The Reappeared Archive: Where Helen Sits– Disability & Silence in 1893

About the Series: The Reappeared Archive is where we bring lost texts back into the light — voices silenced by time, stigma, or circumstance. In keeping with our mission to explore the intersections of literature, trauma, and healing, this series resurrects writings that wrestle with embodiment, illness, recovery, or the search for meaning in the midst of pain.
These are not always published authors. Sometimes they are anonymous. Sometimes their words were never meant to be seen. And yet — they speak to us, across time.
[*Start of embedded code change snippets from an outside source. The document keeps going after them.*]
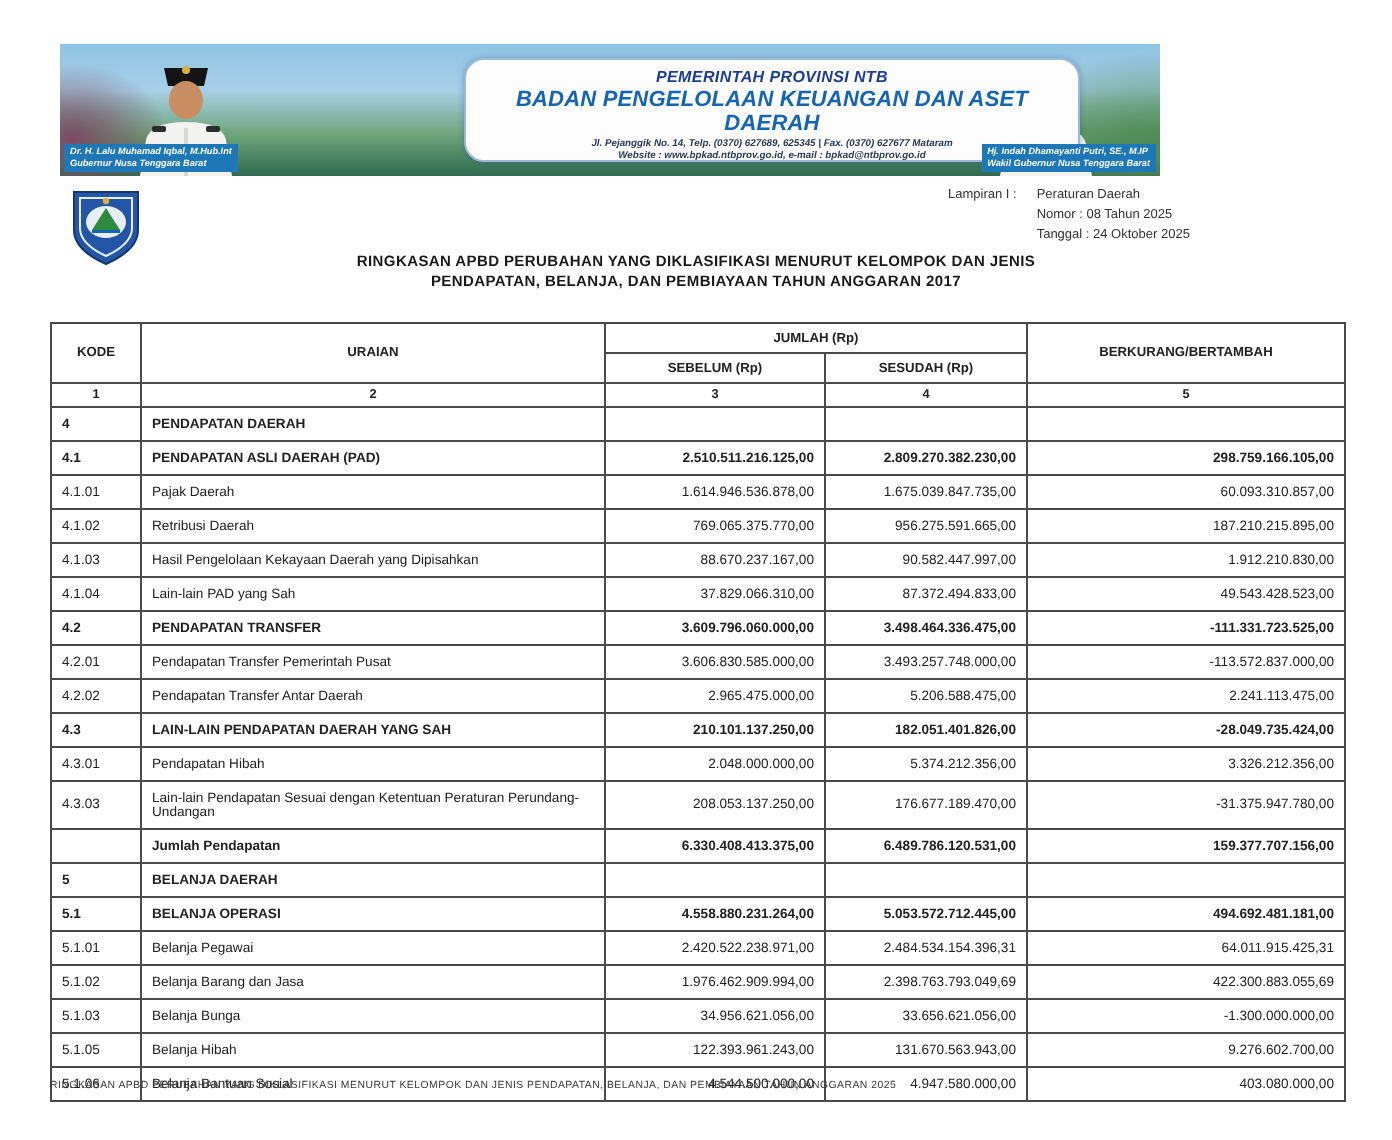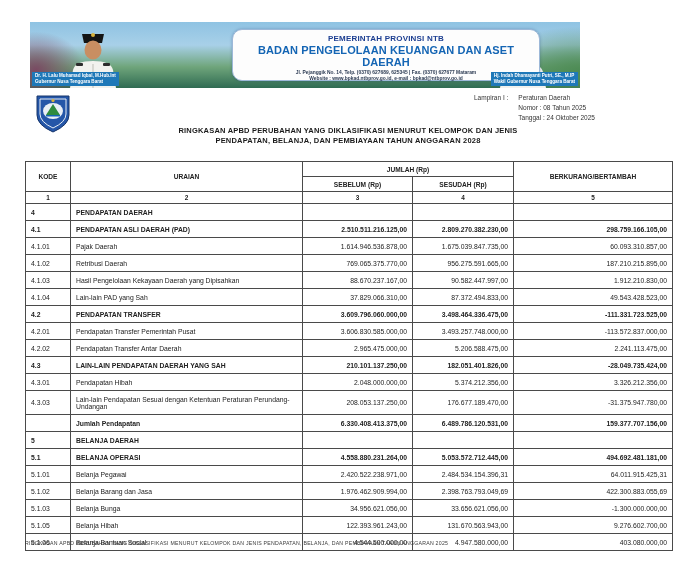--- a/index.html
+++ b/index.html
@@ -7,20 +7,21 @@
     width:696px;height:570px;position:relative;background:#ffffff;
     font-family:"Liberation Sans", sans-serif;color:#1a1a1a;overflow:hidden;
   }
   
   .banner{
     position:absolute;left:30px;top:22px;width:550px;height:66px;overflow:hidden;
     background:
       radial-gradient(ellipse 70px 55px at 6px 48px, #7a4a63 0%, rgba(122,74,99,0) 70%),
       radial-gradient(ellipse 120px 60px at 100% 75%, #4d8b54 0%, rgba(77,139,84,0) 75%),
       linear-gradient(180deg,#8fc3e3 0%,#a8d0e8 35%,#6fa57b 68%,#2f6b52 100%);
+    font-style: italic;
   }
   .official{position:absolute;bottom:0;width:78px;height:60px;}
   .official.left{left:24px;}
   .official.right{right:18px;}
   .caption{
     position:absolute;bottom:2px;background:#1e78b8;color:#fff;
     font-size:4.6px;line-height:5.8px;font-weight:bold;padding:1px 3px;white-space:nowrap;
   }
   .caption.left{left:2px;}
   .caption.right{right:2px;}
@@ -117,21 +118,21 @@
   <div class="lbl">Lampiran I :</div>
   <div>
     <div>Peraturan Daerah</div>
     <div>Nomor : 08 Tahun 2025</div>
     <div>Tanggal : 24 Oktober 2025</div>
   </div>
 </div>
 
 <div class="doc-title">
   <div>RINGKASAN APBD PERUBAHAN YANG DIKLASIFIKASI MENURUT KELOMPOK DAN JENIS</div>
-  <div>PENDAPATAN, BELANJA, DAN PEMBIAYAAN TAHUN ANGGARAN 2028</div>
+  <div>PENDAPATAN, BELANJA, DAN PEMBIAYAAN TAHUN ANGGARAN 2017</div>
 </div>
 
 <table class="budget">
   <colgroup>
     <col style="width:45px">
       <col style="width:232px">
       <col style="width:110px">
       <col style="width:101px">
       <col style="width:159px">
   </colgroup>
Where Helen Sits (Excerpted)

First published in Century Illustrated Magazine, June 1893

Poem by Laura E. Richards

Where Helen sits, the darkness is so deep,
No golden sunbeam strikes athwart the gloom...
Yet the clear whiteness of her radiant soul
Decks the dim walls, like angel vestments shed...

Richards, Laura E. "Where Helen Sits." The Century Illustrated Monthly Magazine, June 1893. Courtesy of HathiTrust Digital Library. Accessed April 18th, 2025. https://babel.hathitrust.org/cgi/pt?id=mdp.39076000391941&seq=190

Laura E. Richards, writing in Century Illustrated Magazine in 1893, dedicates this poem to a young Helen Keller, described in a footnote simply as: “Helen Keller, deaf, dumb, and blind.” The poem offers a poignant vision of a child surrounded by silence and shadow — but filled, in the poet’s eyes, with transcendent inner light.
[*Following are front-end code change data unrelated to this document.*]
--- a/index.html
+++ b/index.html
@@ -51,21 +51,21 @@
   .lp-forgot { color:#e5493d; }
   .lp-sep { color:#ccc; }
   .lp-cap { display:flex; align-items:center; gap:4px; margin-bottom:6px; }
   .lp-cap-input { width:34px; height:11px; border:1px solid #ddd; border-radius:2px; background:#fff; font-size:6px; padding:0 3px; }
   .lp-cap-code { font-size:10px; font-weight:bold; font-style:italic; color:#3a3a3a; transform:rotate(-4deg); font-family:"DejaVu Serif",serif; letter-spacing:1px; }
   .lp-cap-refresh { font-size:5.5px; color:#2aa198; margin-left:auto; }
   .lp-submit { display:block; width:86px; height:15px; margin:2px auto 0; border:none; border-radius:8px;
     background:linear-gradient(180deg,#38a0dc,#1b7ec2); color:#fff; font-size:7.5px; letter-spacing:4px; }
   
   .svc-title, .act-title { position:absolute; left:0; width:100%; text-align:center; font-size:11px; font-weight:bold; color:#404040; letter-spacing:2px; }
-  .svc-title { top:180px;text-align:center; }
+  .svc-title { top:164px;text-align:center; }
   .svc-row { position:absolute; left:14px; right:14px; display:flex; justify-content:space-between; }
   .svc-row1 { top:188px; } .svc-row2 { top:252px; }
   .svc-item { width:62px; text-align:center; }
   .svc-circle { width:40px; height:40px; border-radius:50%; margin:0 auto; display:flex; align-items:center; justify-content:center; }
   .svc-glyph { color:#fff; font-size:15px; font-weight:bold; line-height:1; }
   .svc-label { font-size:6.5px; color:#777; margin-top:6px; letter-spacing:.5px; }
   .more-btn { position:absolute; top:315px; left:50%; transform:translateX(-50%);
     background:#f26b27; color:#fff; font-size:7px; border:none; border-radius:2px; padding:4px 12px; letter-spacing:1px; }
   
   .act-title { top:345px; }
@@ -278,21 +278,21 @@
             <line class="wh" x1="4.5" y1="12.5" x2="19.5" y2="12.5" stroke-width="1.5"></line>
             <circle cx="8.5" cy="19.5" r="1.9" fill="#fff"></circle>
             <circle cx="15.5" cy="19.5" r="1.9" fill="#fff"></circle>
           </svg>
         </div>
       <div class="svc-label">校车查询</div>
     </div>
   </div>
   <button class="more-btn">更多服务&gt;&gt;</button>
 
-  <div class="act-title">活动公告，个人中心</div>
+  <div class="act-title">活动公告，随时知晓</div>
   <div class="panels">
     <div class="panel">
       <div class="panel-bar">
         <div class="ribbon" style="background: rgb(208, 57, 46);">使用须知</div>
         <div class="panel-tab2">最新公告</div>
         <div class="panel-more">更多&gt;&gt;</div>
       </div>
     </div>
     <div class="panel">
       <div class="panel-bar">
Yet for all its tenderness, the poem also reveals a powerful Victorian idealization of disability: Helen is rendered not quite human, but ethereal — a “radiant soul,” a “holy innocence,” a figure whose inner purity compensates for, and even sanctifies, her physical isolation.

Where others might describe a schoolroom or home, Richards describes a shrine. Helen’s physical stillness becomes symbolic — not of suffering, but of serenity. There is no sound, no sun, no smile — and yet, this deprivation is spiritualized. “Love and Beauty,” she writes, “sing as the stars of Eden’s morning sung.”

This is a powerful reversal of common 19th-century pity narratives about disability. But it also participates in a literary tradition that treats disabled children as symbols more than subjects — more angel than girl.

This poem invites a meditation on how we frame disabled experience:

  • When does admiration become erasure?

  • How do we tell stories of disability that honor complexity rather than purity?

  • Who gets to narrate the silence — and what happens when we fill it with metaphor?

Today, Helen Keller is remembered as an activist, writer, and political radical — not simply a girl in silence, but a woman who made noise. Where Helen Sits is thus not just a tribute — it’s a reminder of how cultural narratives can elevate or limit, depending on who tells them.

Archival Source:

Title: Where Helen Sits
Author: Laura E. Richards
Published in: Century Illustrated Magazine, June 1893
Available at: Selected library archives and collections with historical periodicals
Primary Text Source: Transcription shared from public domain poem, with attribution to the original publication context.

✍️ Let This Be a Prompt:

  • Write a poem that centers silence without sanctifying it.

  • Compose a response from Helen Keller — the activist, the thinker, the woman — to this poetic portrayal.

  • Reflect on how metaphor has shaped your understanding of the body, ability, or isolation.